▶ **WHAT YOU NEED TO DO**
Your output should consist of the lines from the first line of the records below through the one with "-> [763,84,1011,100] http://localhost:5601/app/kibana.", exactly, minus the pictures.

#### DATASET ENTRIES

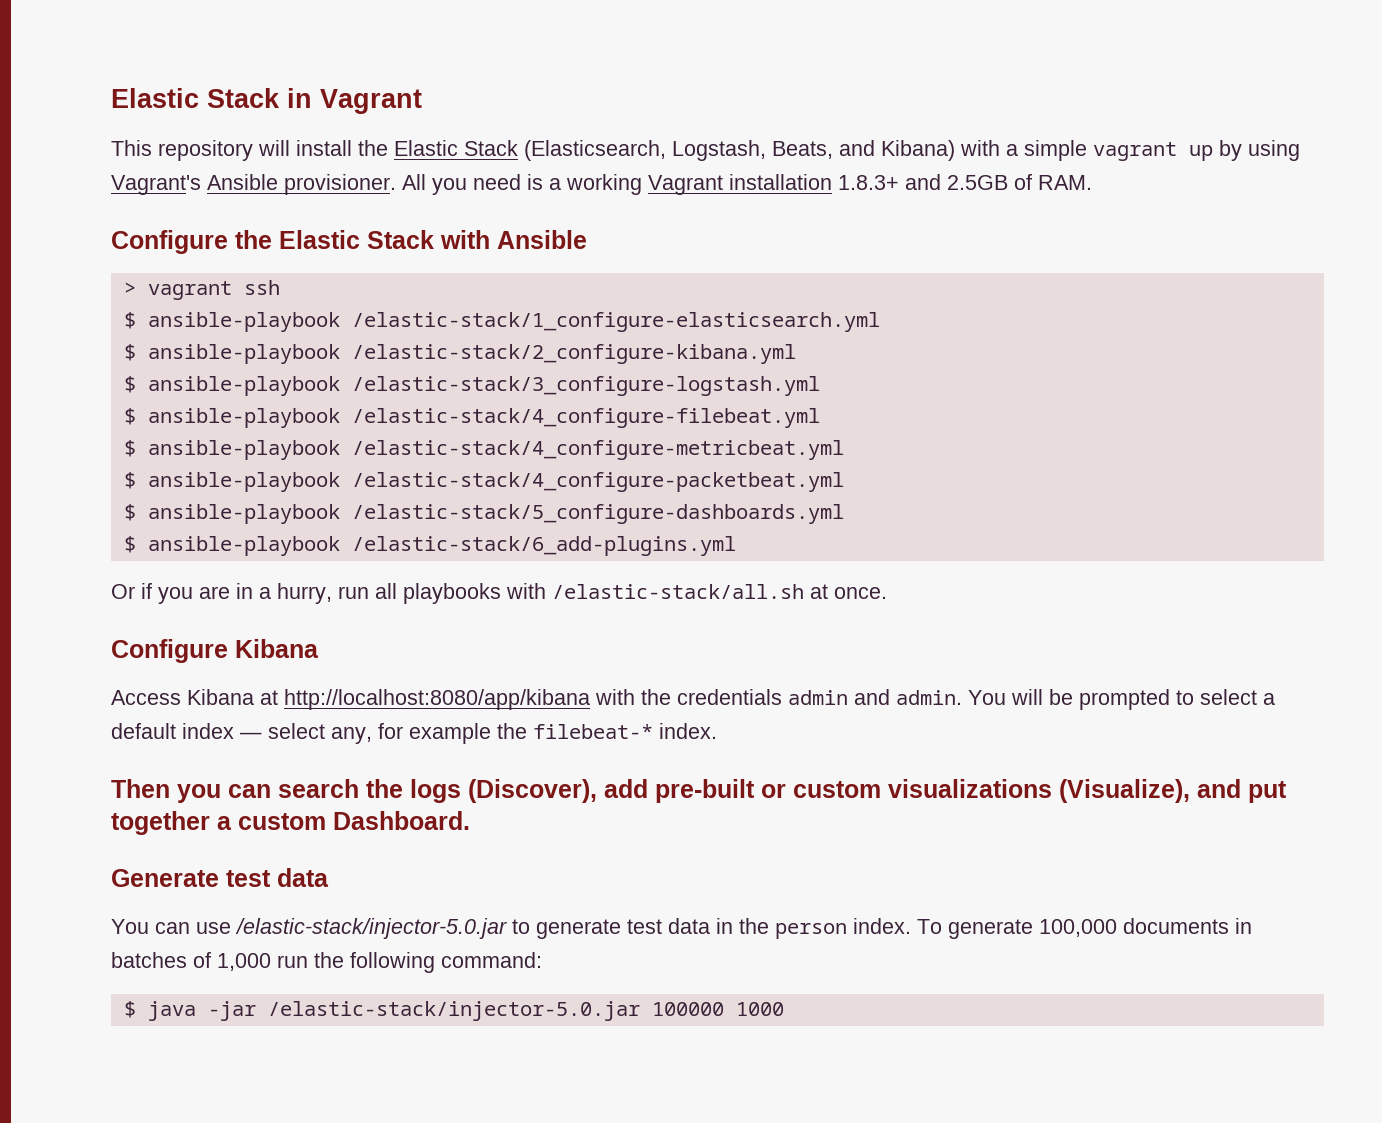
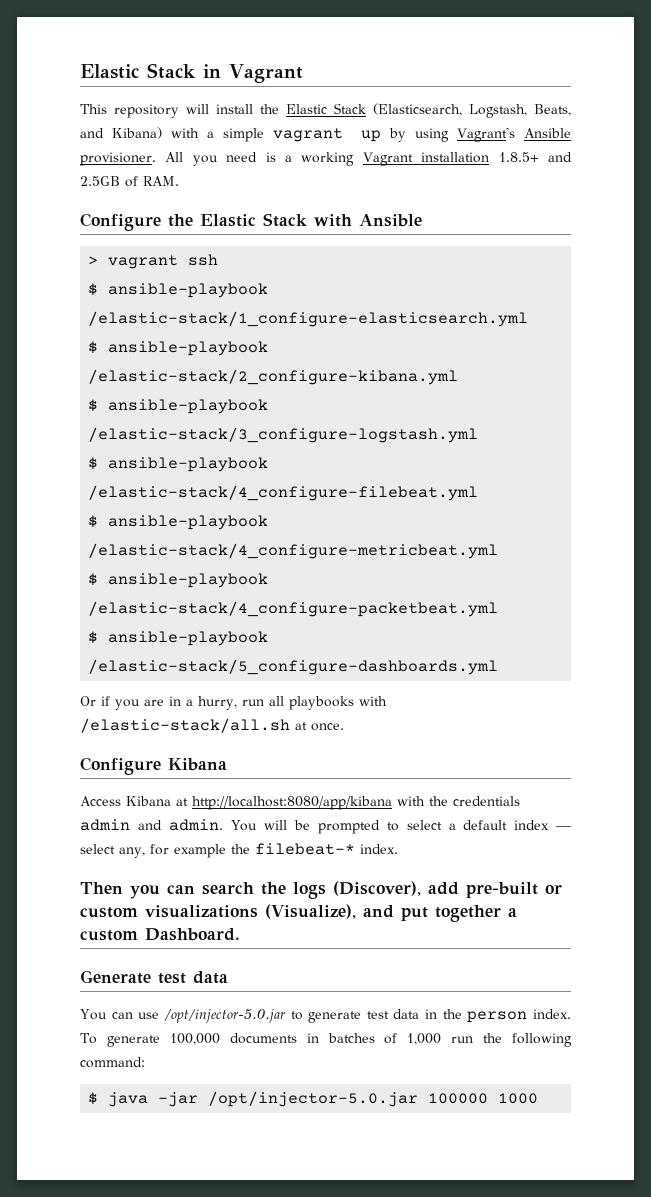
[838,175,899,190] 1.8.3+ -> [498,152,539,162] 1.8.5+
[123,536,736,556] // $ ansible-playbook /elastic-stack/6_add-plugins.yml -> (499, 667) none
[235,918,507,939] /elastic-stack/injector-5.0.jar -> [163,1009,286,1023] /opt/injector-5.0.jar
[267,1001,640,1021] /elastic-stack/injector-5.0.jar -> [208,1091,419,1107] /opt/injector-5.0.jar

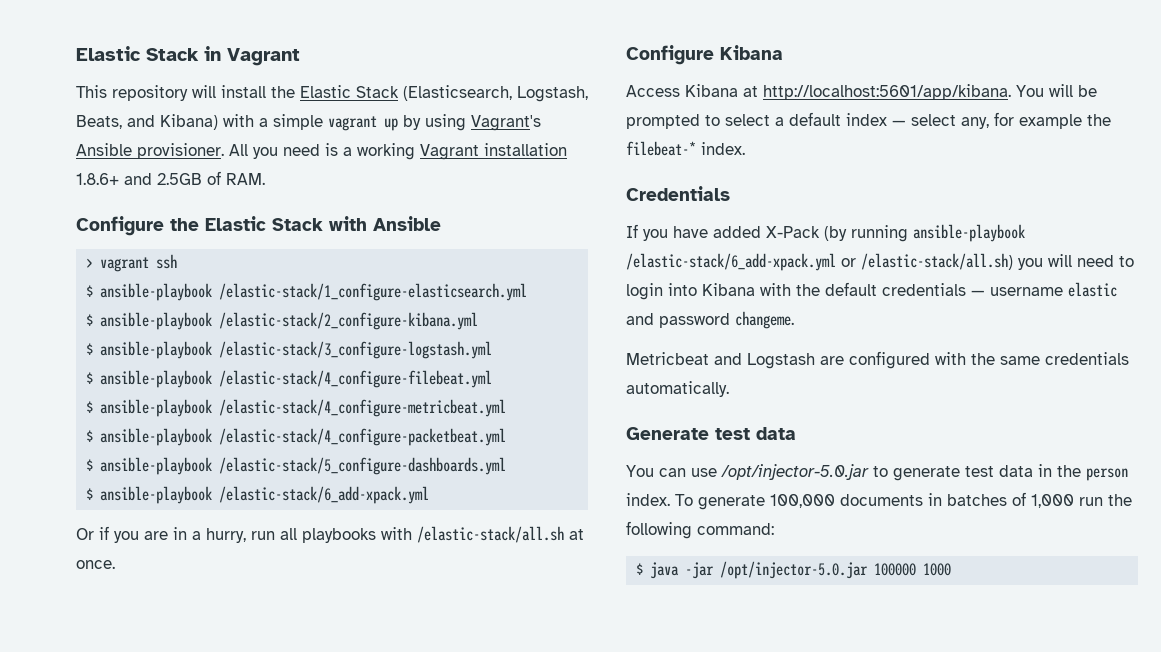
[498,152,539,162] 1.8.5+ -> [76,173,119,185] 1.8.6+
(499, 667) none -> [86,486,430,504] // $ ansible-playbook /elastic-stack/6_add-xpack.yml
[192,796,520,810] [80,819,223,831] http://localhost:8080/app/kibana with the credentials admin and admin. -> [763,84,1011,100] http://localhost:5601/app/kibana.
[80,881,562,899] [80,904,517,922] [80,928,240,941] Then you can search the logs (Discover), add pre-built or custom visualizations (Visualize), and put together a custom Dashboard. -> [626,186,730,201] [626,224,1025,242] [626,253,1134,271] [626,282,1117,300] [626,311,794,329] [626,351,1129,369] [626,381,729,397] Credentials // If you have added X-Pack (by running ansible-playbook /elastic-stack/6_add-xpack.yml or /elastic-stack/all.sh) you will need to login into Kibana with the default credentials — username elastic and password changeme. // Metricbeat and Logstash are configured with the same credentials automatically.

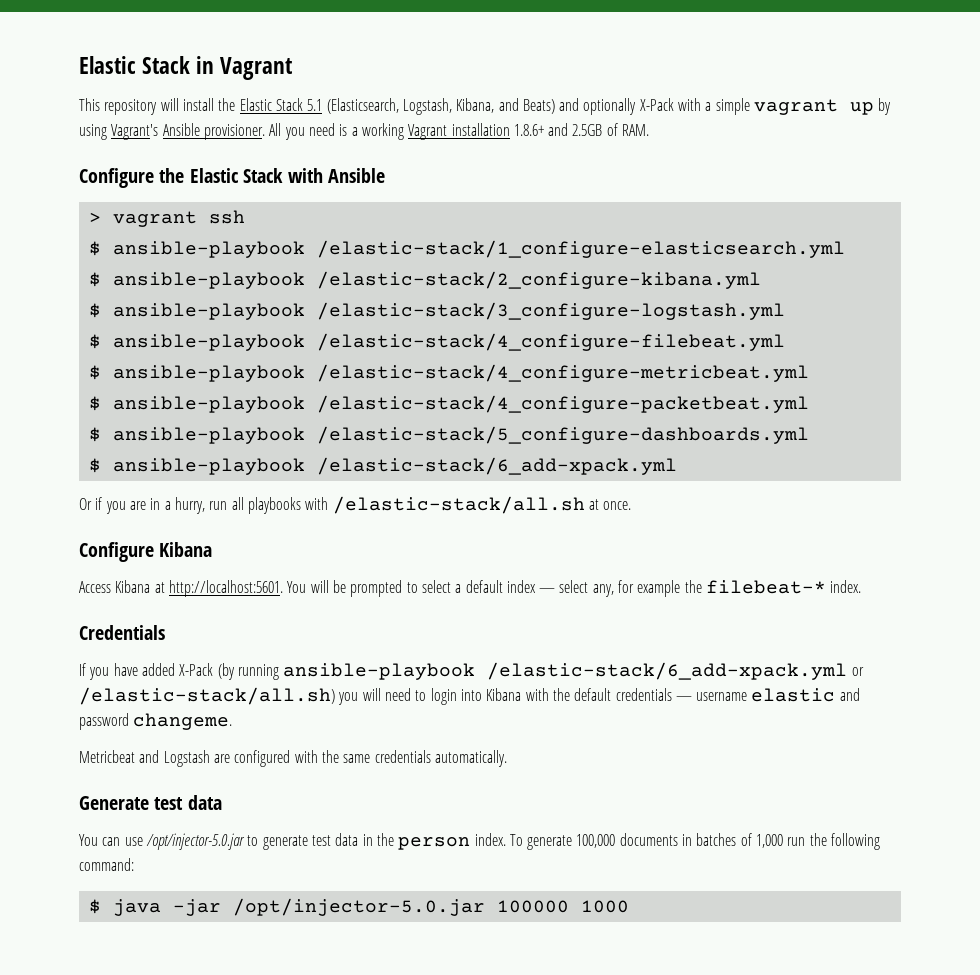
(399, 92) none -> [307,99,323,111] 5.1
[76,114,218,130] Beats, and Kibana) -> [456,98,674,115] Kibana, and Beats) and optionally X-Pack
[763,84,1011,100] http://localhost:5601/app/kibana. -> [168,580,283,597] http://localhost:5601.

########

▶ **REPLY TO THE TASK**
[838,175,899,190] 1.8.3+ -> [498,152,539,162] 1.8.5+
[123,536,736,556] // $ ansible-playbook /elastic-stack/6_add-plugins.yml -> (499, 667) none
[235,918,507,939] /elastic-stack/injector-5.0.jar -> [163,1009,286,1023] /opt/injector-5.0.jar
[267,1001,640,1021] /elastic-stack/injector-5.0.jar -> [208,1091,419,1107] /opt/injector-5.0.jar

[498,152,539,162] 1.8.5+ -> [76,173,119,185] 1.8.6+
(499, 667) none -> [86,486,430,504] // $ ansible-playbook /elastic-stack/6_add-xpack.yml
[192,796,520,810] [80,819,223,831] http://localhost:8080/app/kibana with the credentials admin and admin. -> [763,84,1011,100] http://localhost:5601/app/kibana.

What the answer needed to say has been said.